=== Begin Enclosure ===

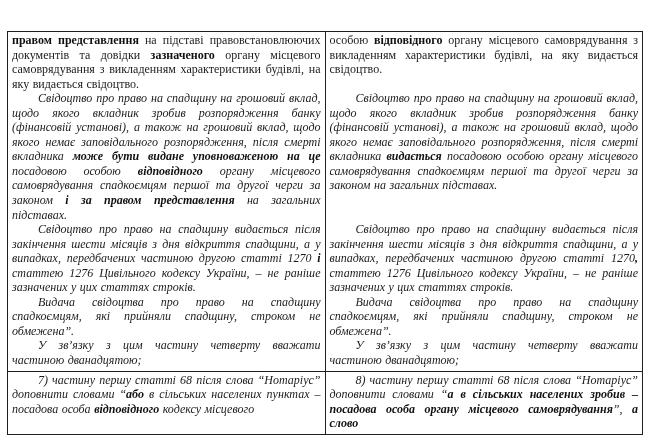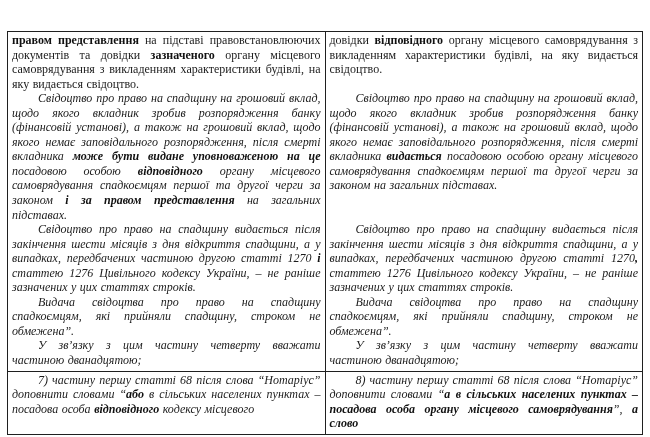--- a/index.html
+++ b/index.html
@@ -77,7 +77,7 @@
             <p class="para indent"><span>У зв’язку з цим частину четверту вважати частиною дванадцятою;</span></p>
           </td>
         <td>
-            <p class="para"><span>довідки </span><b>відповідного</b><span> органу місцевого самоврядування з викладенням характеристики будівлі, на яку видається свідоцтво.</span></p>
+            <p class="para"><span>особою </span><b>відповідного</b><span> органу місцевого самоврядування з викладенням характеристики будівлі, на яку видається свідоцтво.</span></p>
             <p class="para indent" style="margin-top: 14.55px;"><span>Свідоцтво про право на спадщину на грошовий вклад, щодо якого вкладник зробив розпорядження банку (фінансовій установі), а також на грошовий вклад, щодо якого немає заповідального розпорядження, після смерті вкладника </span><b>видається</b><span> посадовою особою органу місцевого самоврядування спадкоємцям першої та другої черги за законом на загальних підставах.</span></p>
             <p class="para indent" style="margin-top: 29.1px;"><span>Свідоцтво про право на спадщину видається після закінчення шести місяців з дня відкриття спадщини, а у випадках, передбачених частиною другою статті 1270</span><b>,</b><span> статтею 1276 Цивільного кодексу України, – не раніше зазначених у цих статтях строків.</span></p>
             <p class="para indent"><span>Видача свідоцтва про право на спадщину спадкоємцям, які прийняли спадщину, строком не обмежена”.</span></p>

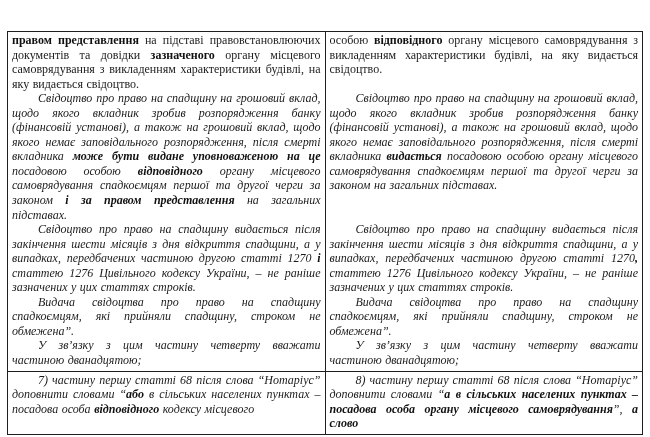--- a/index.html
+++ b/index.html
@@ -89,7 +89,7 @@
             <p class="para indent"><span>7) частину першу статті 68 після слова “Нотаріус” доповнити словами “</span><b>або</b><span> в сільських населених пунктах – посадова особа </span><b>відповідного</b><span> кодексу місцевого</span></p>
           </td>
         <td class="row2">
-            <p class="para indent"><span>8) частину першу статті 68 після слова “Нотаріус” доповнити словами “</span><b>а в сільських населених пунктах – посадова особа органу місцевого самоврядування</b><span>”, </span><b>а слово</b></p>
+            <p class="para indent"><span>8) частину першу статті 68 після слова “Нотаріус” доповнити словами “</span><b>а в сільських населених зробив – посадова особа органу місцевого самоврядування</b><span>”, </span><b>а слово</b></p>
           </td>
       </tr>
     </tbody>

=== End Enclosure ===

▶ [Aim of the exercise] All entries above must be printed again verbatim, with images excluded.

▶ [Response to this exercise]
--- a/index.html
+++ b/index.html
@@ -77,7 +77,7 @@
             <p class="para indent"><span>У зв’язку з цим частину четверту вважати частиною дванадцятою;</span></p>
           </td>
         <td>
-            <p class="para"><span>довідки </span><b>відповідного</b><span> органу місцевого самоврядування з викладенням характеристики будівлі, на яку видається свідоцтво.</span></p>
+            <p class="para"><span>особою </span><b>відповідного</b><span> органу місцевого самоврядування з викладенням характеристики будівлі, на яку видається свідоцтво.</span></p>
             <p class="para indent" style="margin-top: 14.55px;"><span>Свідоцтво про право на спадщину на грошовий вклад, щодо якого вкладник зробив розпорядження банку (фінансовій установі), а також на грошовий вклад, щодо якого немає заповідального розпорядження, після смерті вкладника </span><b>видається</b><span> посадовою особою органу місцевого самоврядування спадкоємцям першої та другої черги за законом на загальних підставах.</span></p>
             <p class="para indent" style="margin-top: 29.1px;"><span>Свідоцтво про право на спадщину видається після закінчення шести місяців з дня відкриття спадщини, а у випадках, передбачених частиною другою статті 1270</span><b>,</b><span> статтею 1276 Цивільного кодексу України, – не раніше зазначених у цих статтях строків.</span></p>
             <p class="para indent"><span>Видача свідоцтва про право на спадщину спадкоємцям, які прийняли спадщину, строком не обмежена”.</span></p>

--- a/index.html
+++ b/index.html
@@ -89,7 +89,7 @@
             <p class="para indent"><span>7) частину першу статті 68 після слова “Нотаріус” доповнити словами “</span><b>або</b><span> в сільських населених пунктах – посадова особа </span><b>відповідного</b><span> кодексу місцевого</span></p>
           </td>
         <td class="row2">
-            <p class="para indent"><span>8) частину першу статті 68 після слова “Нотаріус” доповнити словами “</span><b>а в сільських населених пунктах – посадова особа органу місцевого самоврядування</b><span>”, </span><b>а слово</b></p>
+            <p class="para indent"><span>8) частину першу статті 68 після слова “Нотаріус” доповнити словами “</span><b>а в сільських населених зробив – посадова особа органу місцевого самоврядування</b><span>”, </span><b>а слово</b></p>
           </td>
       </tr>
     </tbody>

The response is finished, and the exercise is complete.